Abstract: Merit Ptah is widely described as “the first woman physician and scientist” on the Internet and in popular history books. This essay explores the origins of this figure, showing that Merit Ptah came into being in the 1930s when Kate Campbell Hurd-Mead misinterpreted a report about an authentic ancient Egyptian healer. Merit Ptah gradually became a prominent figure in popular historical accounts during second-wave of feminism, and, in the twenty-first century she appeared in Wikipedia and subsequently spread throughout the Internet as a female (sometimes black African) founding figure. The history of Merit Ptah reveals powerful mechanisms of knowledge creation in the network of amateur historians, independently from the scholarly community. The case of Merit Ptah also pinpoints factors enabling the spread of erroneous historical accounts: the absence of professional audience, the development of echo chambers due to an obscured chain of knowledge transmission, the wide reach of the Internet, the coherence with existing preconceptions, the emotional charge of heritage, and even – in the case of ancient Egypt – the tendency to perceive certain pasts through a legendary lens. At the same time, the story of Merit Ptah reveals how important role models have been for women entering science and medicine.
CONCLUSION: IS SHE REAL?
The history of Merit Ptah provides no insight into ancient Egypt, but it could be a starting point for reflection on modern history-making practices. There is no single reason why an invented character, mentioned in a book nearly a century ago, has become a widespread piece of historic trivia. Instead, there is a tangle of explanations. Some of these are specific to the case of Merit Ptah, such as the peculiar popular perception of her ancient Egyptian setting. Others are generalizable for all kinds of amateur historymaking, popular memory, or even for mass-media news: the obscure chain of transmission, the spread outside the expert circles, the conformity to preexisting biases, and the association with emotionally-charged partisan issues. These facilitating factors – and some serendipity – turned the imaginary Merit Ptah into one of the few widely recognizable medical women of antiquity, obscuring her historically attested Egyptian colleagues.
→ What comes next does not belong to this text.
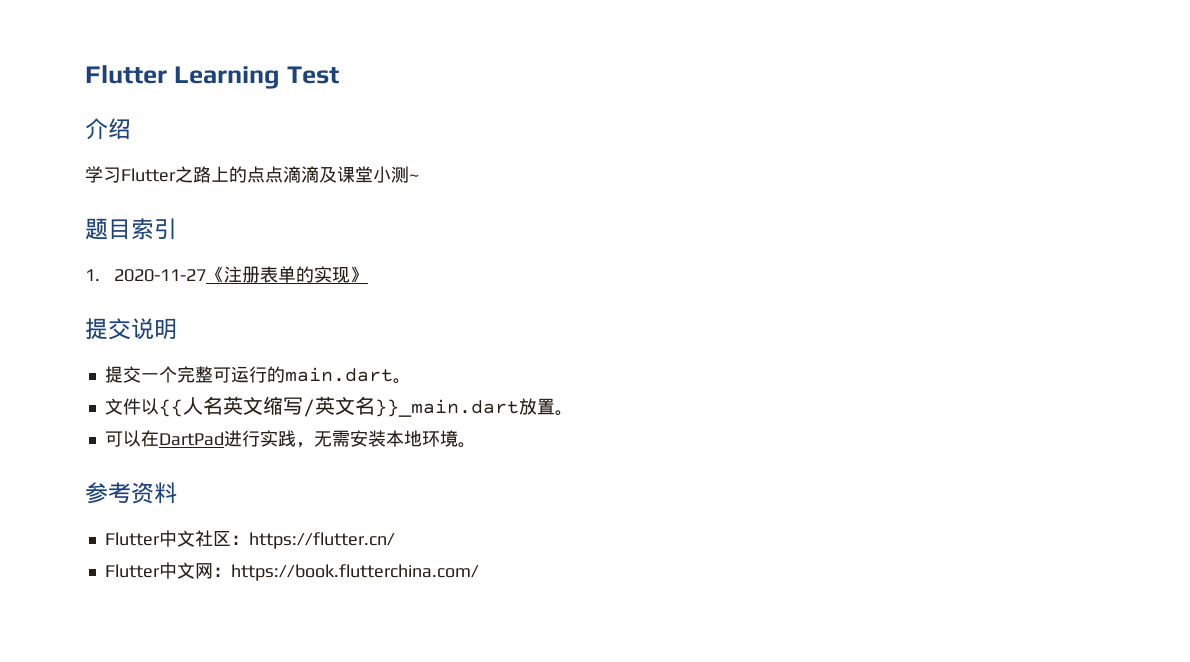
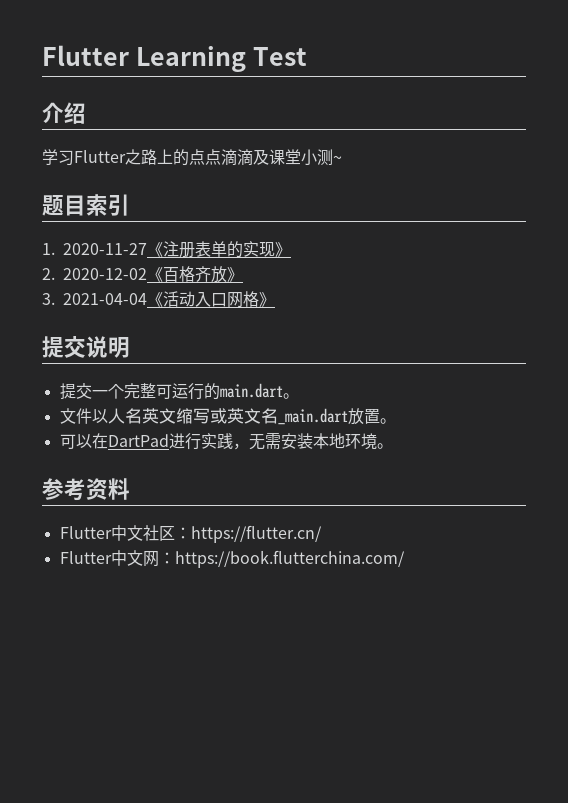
(368, 274) none -> [42,266,243,283] [42,291,275,308] // 2. 2020-12-02《百格齐放》 // 3. 2021-04-04《活动入口网格》
[158,399,183,417] {{ -> (108, 416) none
[302,396,519,417] /英文名}}_main.dart -> [209,408,348,425] 或英文名_main.dart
Sometimes it is possible to separate different kinds of the past: the remembered (found in a popular memory), the recovered (a “history” reconstructed by scholars), or the invented (a past designed for a particular purpose).108 However, as the case of Merit Ptah illustrates, these kinds are intertwined more often than not. Invented and retold for a feminist purpose, her story was nevertheless created as a part of a recovery endeavor, and it eventually entered the collective memory. By collapsing the distinctions between different kinds of historical practice, and by straddling the divide between history and popular memory, the case of Merit Ptah demonstrates that “history is not the prerogative of the historian, nor even (...) a historian’s invention. It is, rather, a social form of knowledge.”109 Merit Ptah became famous not despite, but thanks to the amateur environment in which her story was curated. Developed by the interested parties in response to contemporary needs, her history fulfilled the demand for meaningful and usable past.
Merit Ptah’s story is a warning about over-reliance on secondary sources, and about misleading character of historical information in the Internet – including even seemingly well-sourced Wikipedia articles. At the same time, this story points to the way popular history authors can become influential creators of historical knowledge. It also showcases the power of Wikipedia and the Internet to spread this knowledge.
So is Merit Ptah “real”? From a strictly historical standpoint, she is not. No woman of this name was attested as a healer in ancient Egypt, and the entire story of Merit Ptah began in 1930s as a mistaken case of an authentic ancient Egyptian women healer, Peseshet. Yet throughout the nearly 100 years of her literary existence, Merit Ptah left a permanent mark on the world. Her namesake – the Venusian crater – is a lasting extraterrestrial geographical feature. At the same time, on planet Earth, Merit Ptah appears in the most diverse places, from computer games and superhero TV shows, through children’s adventure books, to names of medical social cooperatives and cancer-fighting societies.110 She inspired women to pursue careers in medicine and science. Her history, from the Hurd-Mead’s works to Internet blogs, tracks the evolution of the popular historiography of women’s achievements. She engaged with us in a way that most of past actors never did. Thus, while Merit Ptah is not an authentic ancient Egyptian character and not a good symbolic founding figure, she is a real symbol of the collective effort to write women back into history. She is a genuine hero of the modern feminist struggle.